Ministry of Education
- Logo of the UAE Ministry of Education

Ministry overview
- Formed: 2 February 1972; 54 years ago
- Preceding agencies: Ministry of Education; Ministry of Higher Education and Scientific Research;
- Jurisdiction: Federal government of the United Arab Emirates
- Headquarters: Dubai, United Arab Emirates
- Annual budget: AED 9.8 billion (US$2.67 billion) (2023)
- Ministers responsible: Sarah bint Yousif Al Amiri, Minister of Education; Sara Musallam, Minister of State for Early Education;
- Child Ministry: Commission for Academic Accreditation;
- Website: moe.gov.ae

= Ministry of Education (United Arab Emirates) =

Government ministry of the United Arab Emirates

The Ministry of Education (MoE) (وزارة التربية والتعليم) is a federal government ministry in the United Arab Emirates that is responsible for regulating all forms of education in the country. Established by through the Federal Law No. (1) of 1972 issued by Sheikh Zayed, it has its main offices in Abu Dhabi, Dubai and Ajman.

Public education is fully funded by the government and is free to UAE citizens at all levels.

== COVID-19 Response ==
After all schools had to be closed as of March 2020 to control the spread of COVID-19, the UAE Ministry of Education turned to distance learning for all academic levels.

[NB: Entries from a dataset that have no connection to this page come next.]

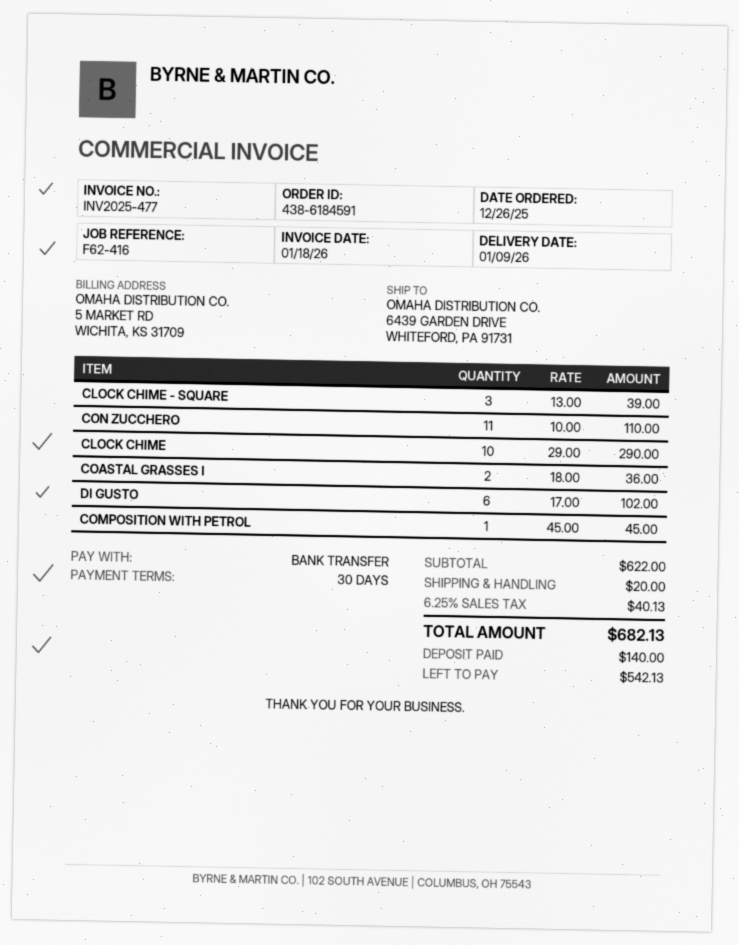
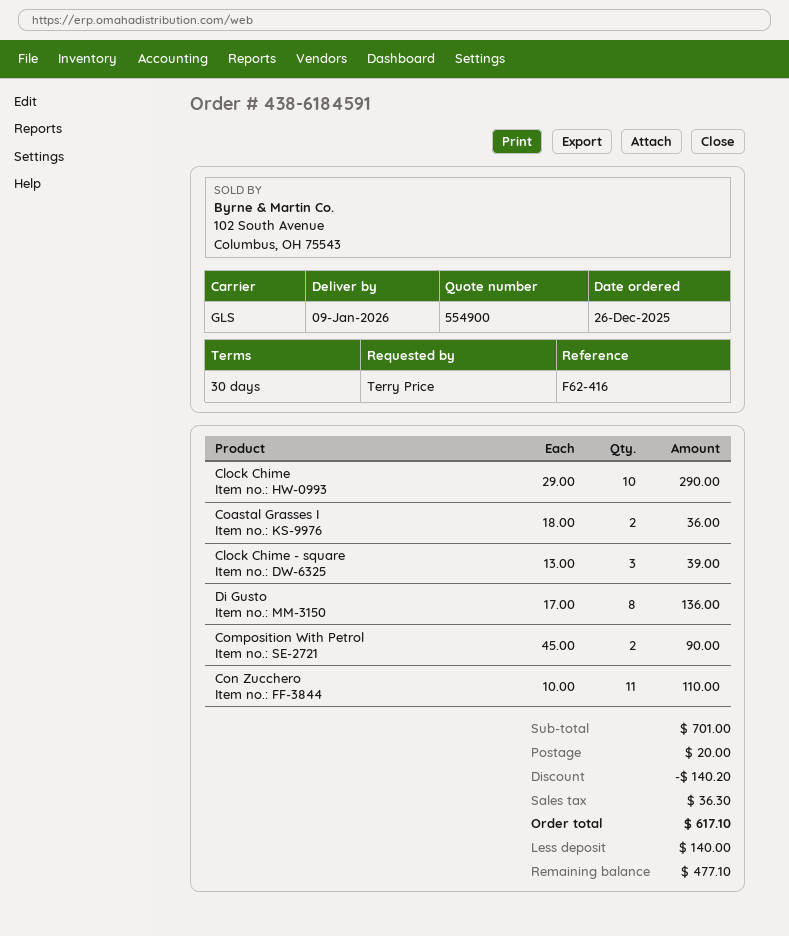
DI GUSTO: 6 x 17.00 = 102.00 -> 8 x 17.00 = 136.00
COMPOSITION WITH PETROL: 1 x 45.00 = 45.00 -> 2 x 45.00 = 90.00
subtotal: 622.00 -> 701.00
discount: none -> 140.20
tax: 40.13 -> 36.30
total: 682.13 -> 617.10
balance: 542.13 -> 477.10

The UAE Ministry of Education installed in March 2020 a FOR-A HVS-1200 video switcher at its headquarters in Ajman to drive a virtual studio system for distance learning programs, which has become essential due to the COVID-19 pandemic.

==Higher Education==
The Ministry of Education also oversees universities across the United Arab Emirates through accreditation and quality assurance, including institutions like Ajman University.